Wearing a New York Rangers jersey, last Thursday Southampton Town Supervisor Anna Throne-Holst remembered all too well the journey East End parents of children interested in year round hockey or figure skating have to endure. Generally, their commitment involves driving their kids to the Rinx in Hauppauge, often as early as 4 a.m., via the Long Island Expressway.

“I am sure that hasn’t changed,” she said. “But only increased.”

If Southampton Youth Services (SYS) proves successful, skaters may soon have a rink to call their own.

Last Thursday, members of SYS presented preliminary plans to the Southampton Town Board for an indoor ice rink at the SYS athletic facility at North Sea Park. SYS Director Scott Johnson made the pitch on behalf of the SYS board of directors, who were also on hand for the presentation.

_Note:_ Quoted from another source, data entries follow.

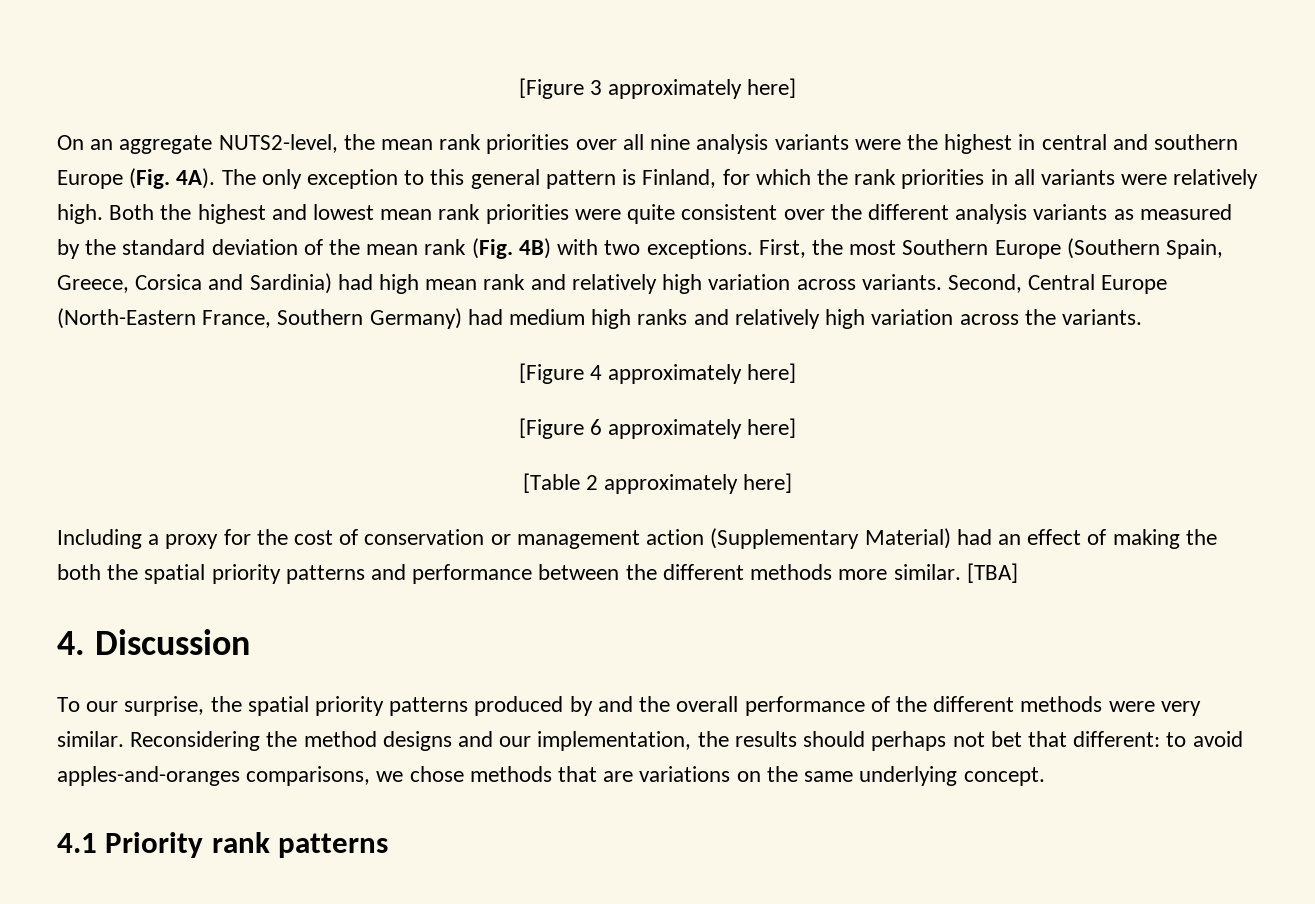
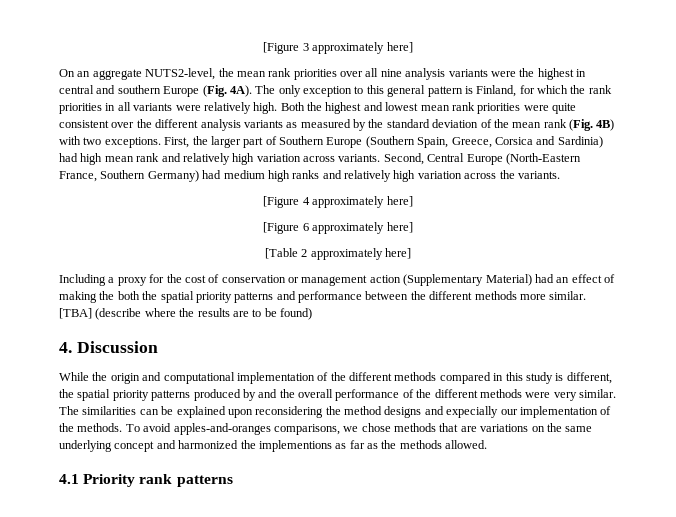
- First, the most Southern Europe (Southern Spain, Greece, Corsica and Sardinia) had high mean rank and relatively high variation across variants.
+ First, the larger part of Southern Europe (Southern Spain, Greece, Corsica and Sardinia) had high mean rank and relatively high variation across variants.
- [TBA]
+ [TBA] (describe where the results are to be found)
  4. Discussion
- To our surprise, the spatial priority patterns produced by and the overall performance of the different methods were very similar.
+ While the origin and computational implementation of the different methods compared in this study is different, the spatial priority patterns produced by and the overall performance of the different methods were very similar.
- Reconsidering the method designs and our implementation, the results should perhaps not bet that different: to avoid apples-and-oranges comparisons, we chose methods that are variations on the same underlying concept.
+ The similarities can be explained upon reconsidering the method designs and expecially our implementation of the methods. To avoid apples-and-oranges comparisons, we chose methods that are variations on the same underlying concept and harmonized the implementions as far as the methods allowed.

“We have been talking to people for a couple years and this kind of started to heat up more recently than not,” said Johnson, referring to an earlier proposal by a separate business to build an ice rink with SYS.

While that proposal waned, Johnson said SYS has looked at other options and believes it has settled on a plan at least worth exploring financially.

Originally, said Johnson, SYS looked to the Southampton School District and a nine-acre parcel next to the SYS property that was donated to the school district by Tony Panza, one of the developers of the Courtyards townhouses on Major’s Path. However, said Johnson, the school district was not interested in selling the property, preferring to lease it for no longer than 10 years at a time, making it unviable for the project.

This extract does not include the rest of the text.